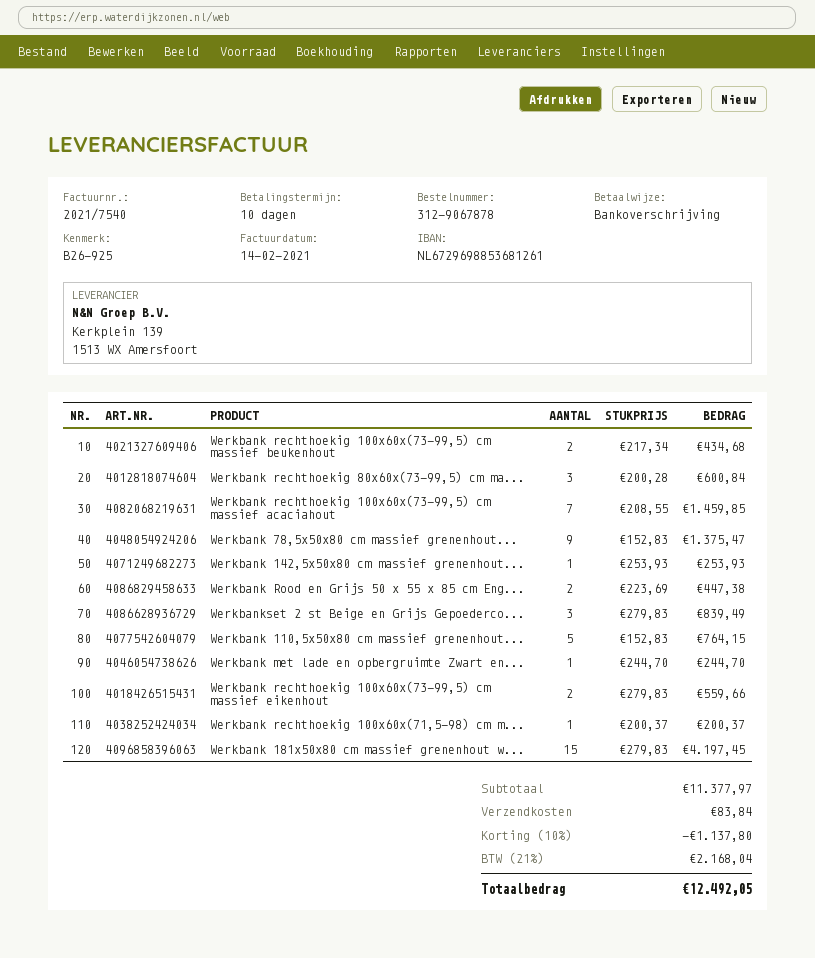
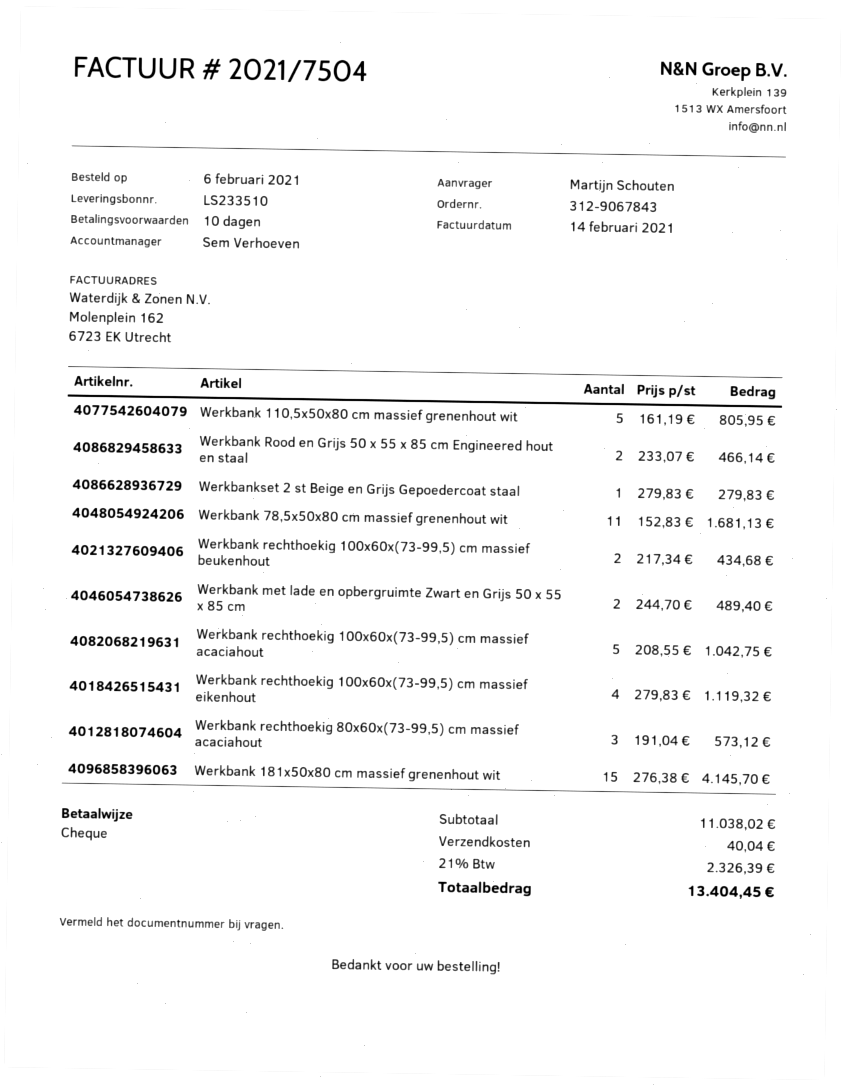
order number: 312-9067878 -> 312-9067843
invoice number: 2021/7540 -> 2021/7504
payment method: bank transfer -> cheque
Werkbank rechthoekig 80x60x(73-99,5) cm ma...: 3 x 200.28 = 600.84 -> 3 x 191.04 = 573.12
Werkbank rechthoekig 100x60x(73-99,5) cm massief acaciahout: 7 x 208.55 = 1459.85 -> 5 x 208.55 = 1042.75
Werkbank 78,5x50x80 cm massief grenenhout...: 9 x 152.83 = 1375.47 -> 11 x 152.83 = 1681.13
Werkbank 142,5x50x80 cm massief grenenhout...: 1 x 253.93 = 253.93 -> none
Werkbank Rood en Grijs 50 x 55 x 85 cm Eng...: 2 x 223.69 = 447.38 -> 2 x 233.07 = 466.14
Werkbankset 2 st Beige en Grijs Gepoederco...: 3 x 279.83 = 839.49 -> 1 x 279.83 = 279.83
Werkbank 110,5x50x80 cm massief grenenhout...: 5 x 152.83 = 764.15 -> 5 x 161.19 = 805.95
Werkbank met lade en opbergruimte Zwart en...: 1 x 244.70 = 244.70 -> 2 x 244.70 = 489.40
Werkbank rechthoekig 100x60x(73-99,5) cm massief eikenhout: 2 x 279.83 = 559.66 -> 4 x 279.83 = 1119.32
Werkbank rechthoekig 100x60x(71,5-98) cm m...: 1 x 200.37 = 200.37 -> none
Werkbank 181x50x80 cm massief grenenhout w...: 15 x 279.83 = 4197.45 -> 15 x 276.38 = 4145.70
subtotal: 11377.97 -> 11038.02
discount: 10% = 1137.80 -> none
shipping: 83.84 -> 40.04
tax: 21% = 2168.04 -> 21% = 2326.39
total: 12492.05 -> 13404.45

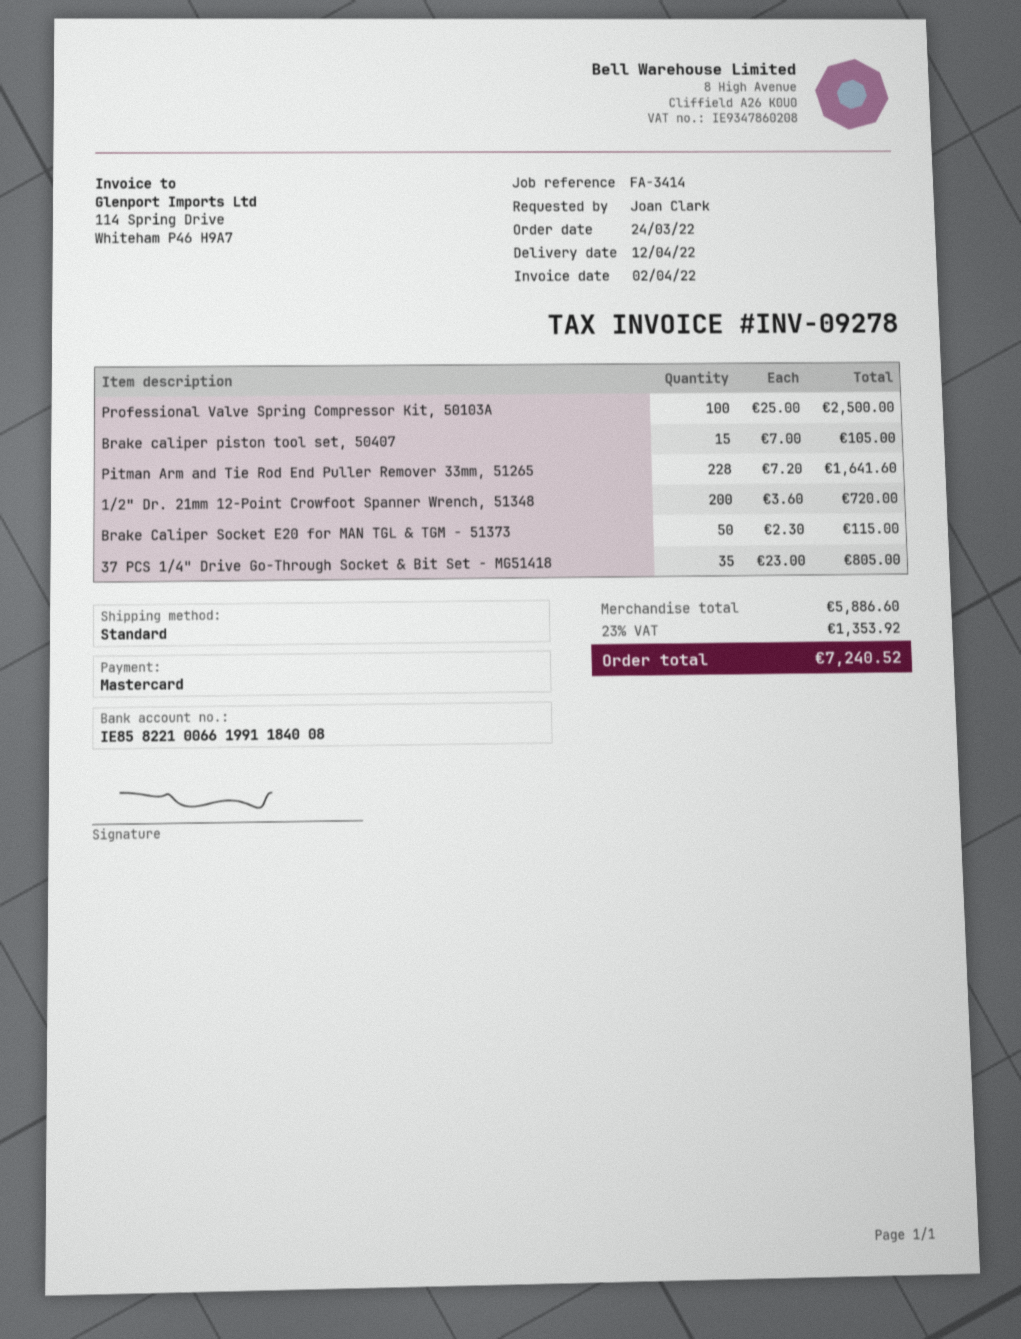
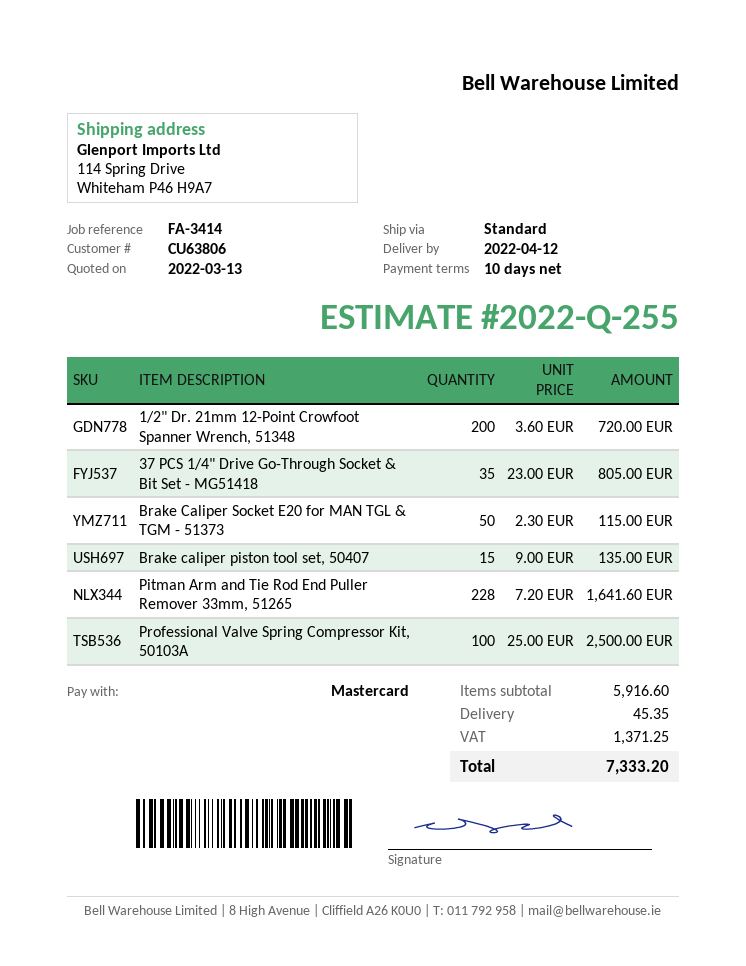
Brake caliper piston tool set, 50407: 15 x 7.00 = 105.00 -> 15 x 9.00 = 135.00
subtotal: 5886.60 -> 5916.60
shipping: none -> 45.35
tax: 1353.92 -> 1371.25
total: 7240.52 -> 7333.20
┄┄┄┄┄┄
## Work item
Please transcribe, with no additions, the lines starting at the one that contains "Werkbank 181x50x80 cm" and running through the last line of the entries, inclusive. Leave the pictures out.

## Exercise output
Werkbank 181x50x80 cm massief grenenhout w...: 15 x 279.83 = 4197.45 -> 15 x 276.38 = 4145.70
subtotal: 11377.97 -> 11038.02
discount: 10% = 1137.80 -> none
shipping: 83.84 -> 40.04
tax: 21% = 2168.04 -> 21% = 2326.39
total: 12492.05 -> 13404.45

Brake caliper piston tool set, 50407: 15 x 7.00 = 105.00 -> 15 x 9.00 = 135.00
subtotal: 5886.60 -> 5916.60
shipping: none -> 45.35
tax: 1353.92 -> 1371.25
total: 7240.52 -> 7333.20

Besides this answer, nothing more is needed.